Mozambique: Workers protest mining sales by reactionary government

Enrico Dalmas (A Nova Democracia) 23 May 2022

Hundreds of workers in the town of Moatize, tete province, central Mozambique, have been on strike and have been protesting for more than two weeks against mining company Vale. The protest rejects the sale, by the old Mozambican state, of the brazilian company's assets to the Indian company Vulcan Resources. Left at random after the process, workers demand clarification about the sale of the company and its labor situation.

Por sua vez, a Vale, já conhecida tanto pelos crimes contra os moradores das regiões em que atua, quanto por negligenciar suas dívidas com as massas (assim como faz no Brasil), busca transferir a culpa dos crimes para o governo reacionário por sua falta de fiscalização. Nesta disputa, o povo fica à deriva enquanto o velho Estado moçambicano e a terrorista Vale, aliados somente quando os interessa, se mostram, ambos, inimigos do povo. The coal mine, which has belonged to Vale since 2007, had its operations started in 2011. In late April 2022, in a deal that was attended by the Mozambican government, the mining company sold the Moatize mine for US$270 million to the Indian company Vulcan Resources, which is part of the Jindal Group conglomerate and already operates mining in Tete province.

Not warned and isolated from the entire negotiation process, the workers of the mine until then controlled by Vale demand explanations about the sale and about their labor situation with the new company. The workers denounce that they did not know anyone from the Indian company, as well as do not know the new requirements and labor conditions that will be inserted, if they all will be inserted.
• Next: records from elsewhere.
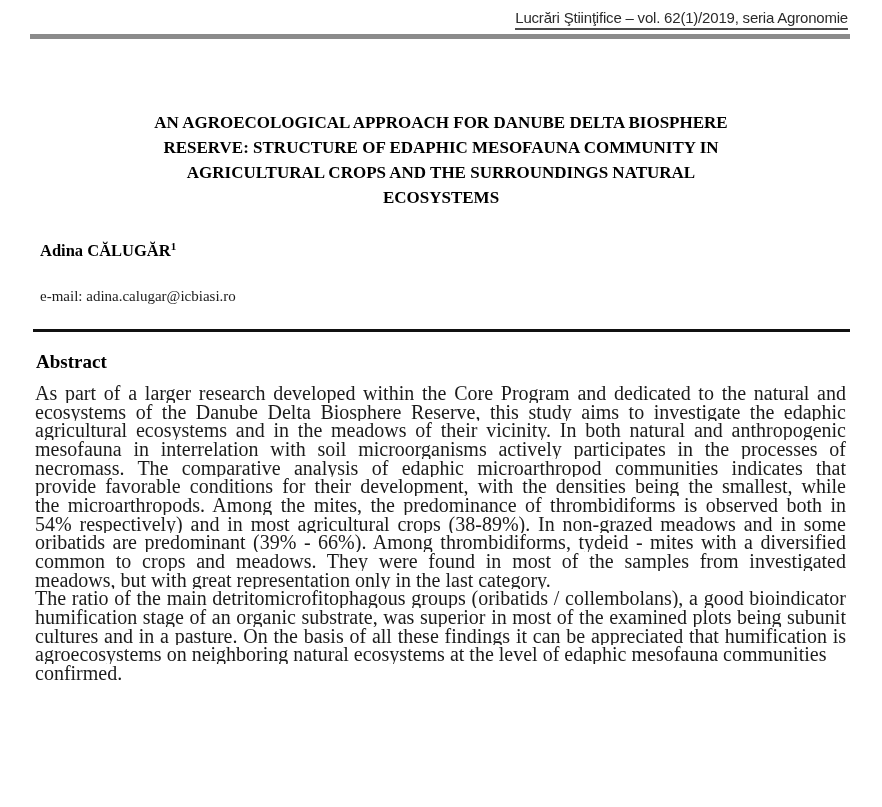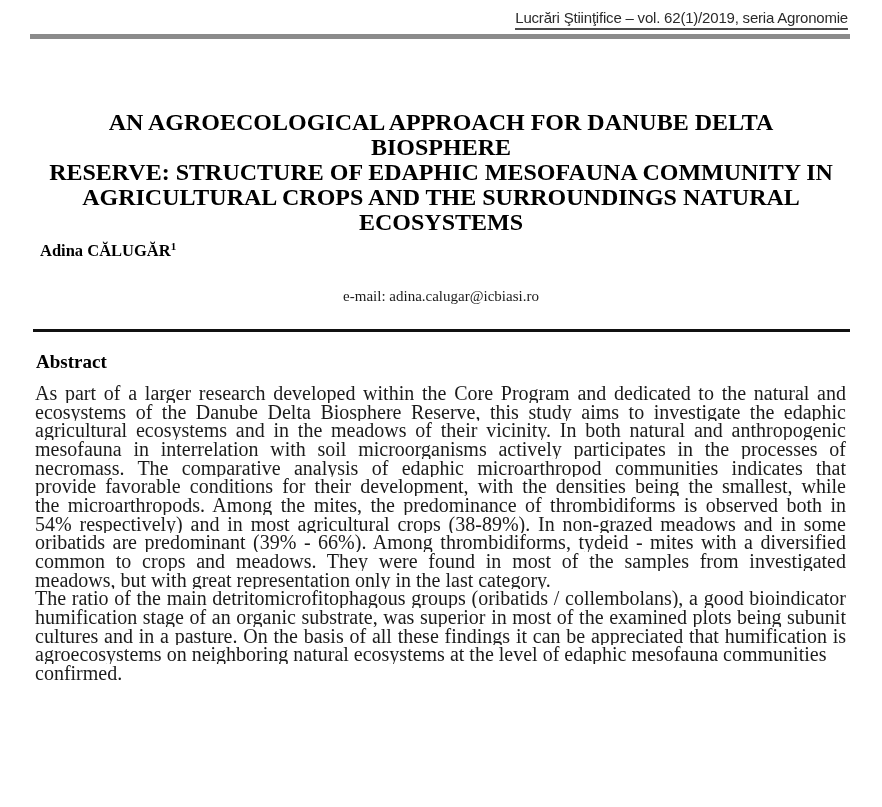--- a/index.html
+++ b/index.html
@@ -46,7 +46,7 @@
     width: 802px;
     text-align: center;
     font-weight: bold;
-    font-size: 24px;
+    font-size: 17px;
     line-height: 25px;
     color: #000000;
     white-space: pre-line;

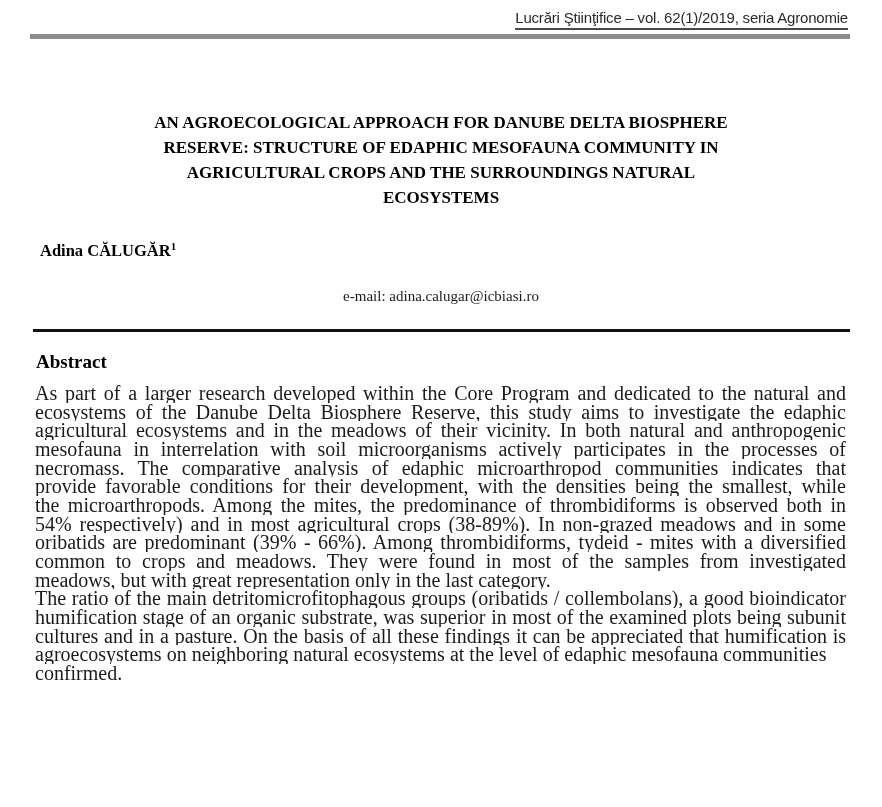--- a/index.html
+++ b/index.html
@@ -71,7 +71,6 @@
     top: 288px;
     left: 40px;
     width: 802px;
-    text-align: center;
     font-size: 15px;
   }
The workers in struggle also condemn the silence of the opportunistic government of Filipe Nyusi, president since 2015 by the Mozambique Liberation Front (Frelimo), which despite having participated in the negotiations, said nothing to the workers. Frelimo is the organization that carried out Mozambique's war of independence from the yoke of colonialism Portuguese, achieving success in June 1975. Formed as a front of revolutionary classes (proletariat, peasantry, small urban bourgeoisie and middle rural and urban owners, the genuinely national bourgeoisie, and even landowners and large bourgeois sectors) that coalesced around revolutionary nationalism, was strongly influenced by Marxism and the Russian and Chinese revolution and began the armed struggle in 1965.

However, given the absence of proletarian direction, due to the lack of a revolutionary proletariat party, it was led from a regime of popular democracy to a bureaucratic-landowner regime, based on an economy of bureaucratic capitalism, after the death of Samora Machel, joining all anti-communist hysteria with the end of the social-imperialist Soviet Union.

They also denounce vale's complete abandonment of miners, since the Brazilian company did not terminate contracts and, as a consequence, did not comply with any requirement of this closure. In fury at the situation, a labor representative told press monopoly DW, on condition of anonymity: "And even Vale, which owns this mine, never fired us, never came to say anything about this sale. So we as workers, we don't think it's right. Looks like they want to sell us how they sold the machines, the land and how they sold the coal. We're not coal."

Against the attacks, workers declared a strike in the operations of the mine since May 9 and protest daily in the search for a participation in the negotiation. "The problem is that no one has come to negotiate anything with us and we are entitled to negotiate whether or not we want to stay with the new employer, and not be forced to do something we don't want to do," said a worker at press monopoly VOA Portuguese.

Despite Vulcan Resources' statement that it seeks to initiate contact with workers and continue coal exploration in Moatize, miners continue to struggle with abandonment and uncertainty of labor conditions.

Since 2009, when the killing company Vale was already preparing to start mining in Moatize, the mining company has been promoting a total destruction of the living conditions of the region's peasants. According to an article in The Other Words magazine, Vale removed more than 3,000 peasant families from their original lands and resettled them in regions with poor soils, lack of access to rivers and markets and with serious infrastructure problems, such as lack of basic sanitation, electricity and security in the structures of homes.

In addition to expelling the peasants from their lands, Vale destroyed several rivers in the region, either by pollution, landfill or redirection of rivers to the operation of the mine. The potters of the region were also victims of the company, since in addition to losing access to rivers, they began to live under constant clouds of pollution.

As a result of its atrocities against the people, Vale S.A. was sentenced in 2021 by the Justice of Mozambique to pay compensation of 14 million and 400,000 meticais (Mozambican currency) to 48 peasants from Moatize (about 1 million reais). Vale in Mozambique acts as an intermediary, or minor partner, of imperialist financial capital. It is a monopolistic capitalist company of the buyer fraction of the great Brazilian bourgeoisie, with direct links with the monopolistic imperialist capital mainly Yankee.

In turn, Vale, already known both for the crimes against the residents of the regions in which it operates, and for neglecting its debts to the masses (as it does in Brazil), seeks to shift the blame for the crimes to the reactionary government for its lack of supervision. In this dispute, the people are adrift while the old Mozambican state and the terrorist Vale, allies only when they are interested, both are enemies of the people.